また明日も一緒に居たいから



帰り道、ショーウィンドウの中で小さなケーキが光っていた。
いくつもの甘い香りが冬の夜気に混じって、心をくすぐる。
橙が足を止め、ガラス越しに並ぶショートケーキを見つめながら、ぽつりとつぶやく。

「……買って帰ろっか」
「っすね! 二人で食べましょう!」

翔也の声が少し弾んでいて、橙は思わず笑みをこぼした。
並んで歩く影が街灯の下で重なって、白い吐息がひとつに溶ける。
二人は笑い合いながら、小さなケーキ屋の扉を押した。



「こ、ここが先輩の部屋……」

初めて訪れる橙の部屋に、翔也は緊張気味に足を踏み入れる。
そこは思ったより小さく、けれど不思議と落ち着く空間だった。
木目の棚に整然と並ぶ料理本、壁際には小さな観葉植物。
棚の上には裁縫道具が丁寧に置かれ、糸巻きのカラフルな色が柔らかく灯りに反射している。

「なんか……いい匂いしますね」
「……柔軟剤かな。
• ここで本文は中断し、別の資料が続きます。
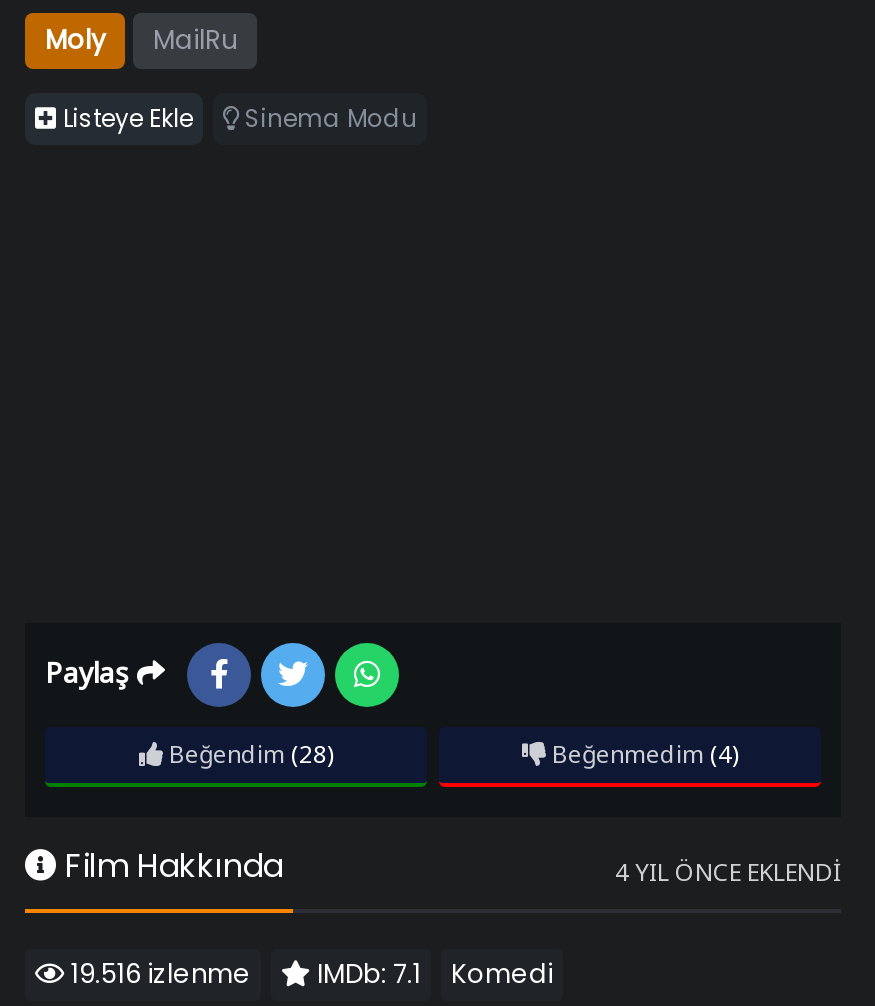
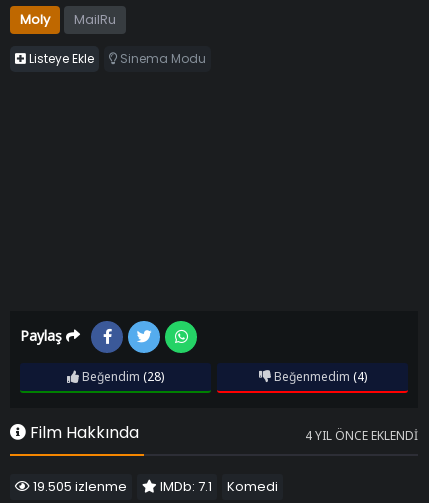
- 19.516 izlenme IMDb: 7.1 Komedi
+ 19.505 izlenme IMDb: 7.1 Komedi
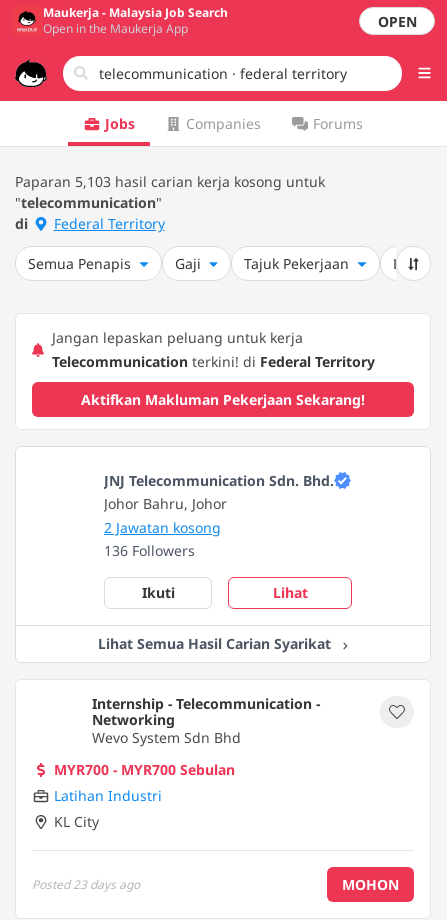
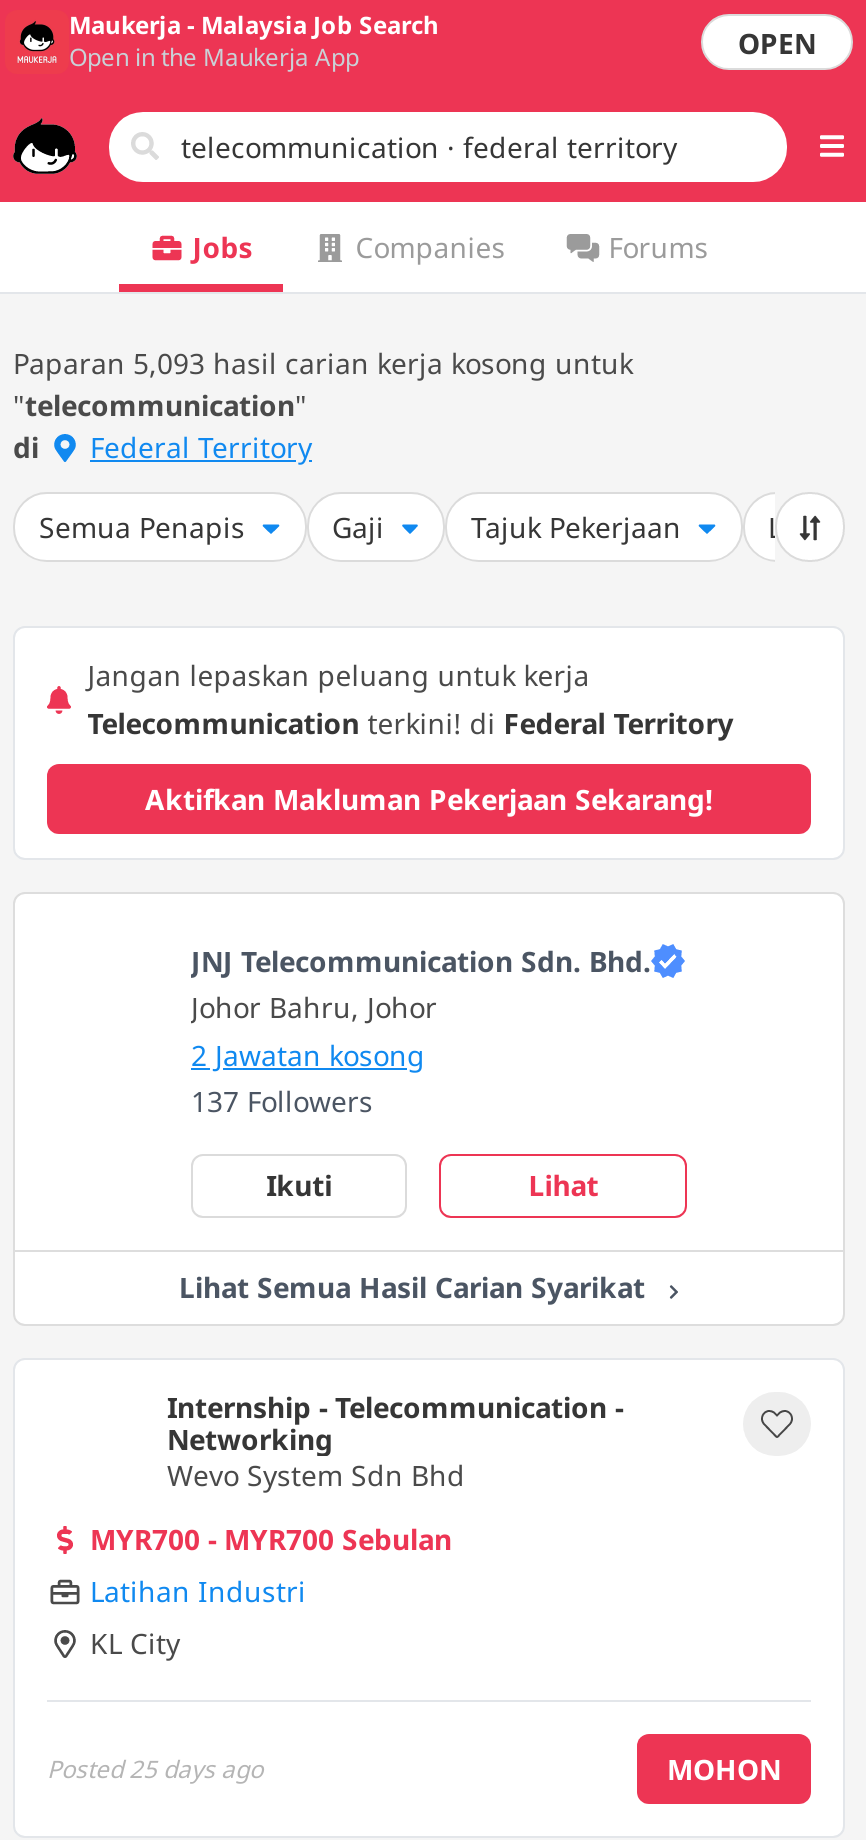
- Paparan 5,103 hasil carian kerja kosong untuk
+ Paparan 5,093 hasil carian kerja kosong untuk

- 136 Followers
+ 137 Followers

- Posted23 days ago
+ Posted25 days ago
それか、紅茶の残り香」
「先輩らしいっす。落ち着く感じ」

翔也が照れくさそうに笑い、橙は少し頬を染めて視線をそらした。
「そんなに見ないで。……恥ずかしいから」
「いや、ちゃんと生活してる人の部屋だなって思って」
「それ、どういう意味?」
「俺んとこ、カップ麺と洗濯物しかないんで」

思わず二人とも笑い、空気が少し和らいだ。

小さなテーブルにケーキを並べ、フォークを手に取る。
テレビの笑い声が遠くから聞こえてきて、窓の外では風が街路樹を揺らしていた。
ストロベリーショートケーキの甘さが口の中に広がり、冬の寒さを少しだけ忘れさせる。

「先輩、クリームついてますよ」
「え、どこ?」
「ここっす」

翔也が指で示し、橙は慌てて口元を拭った。
その仕草がなんだか愛しくて、翔也は笑いをこらえきれずに吹き出す。
「笑わないでよ」
「いや、なんか……かわいくて」

橙は顔を赤らめ、視線を落とす。
その沈黙が不思議と心地よくて、時間が少しだけゆっくり流れた。

やがて、翔也がフォークを置き、少し真剣な声で口を開く。

「……卒業したら、一緒に住みませんか?」

静かな部屋の中で、その言葉だけがくっきりと響いた。
橙は驚いたように目を瞬かせ、手の中のフォークをぎゅっと握る。
「え……い、今のって……」
「マジっす。俺、先輩と一緒にいたいです」

翔也の声は震えていたけれど、まっすぐで、嘘のない音だった。
橙の胸の奥で、何かが温かくほどけていく。
少し俯いてから、彼は小さく笑った。

「……うん。いいかもね」

その笑顔を見て、翔也も照れくさそうに笑い返す。
二人の間にあった距離が、音もなく近づいていく。

窓の外では、雪が静かに降り始めていた。
街灯の光に照らされて、白い粒が舞い落ちる。
温かな部屋の中で、二人の未来がそっと重なっていく。
ケーキの甘い香りが、まだ残る紅茶の湯気と混ざり合い、
冬の夜に、静かな幸福の色を灯していた。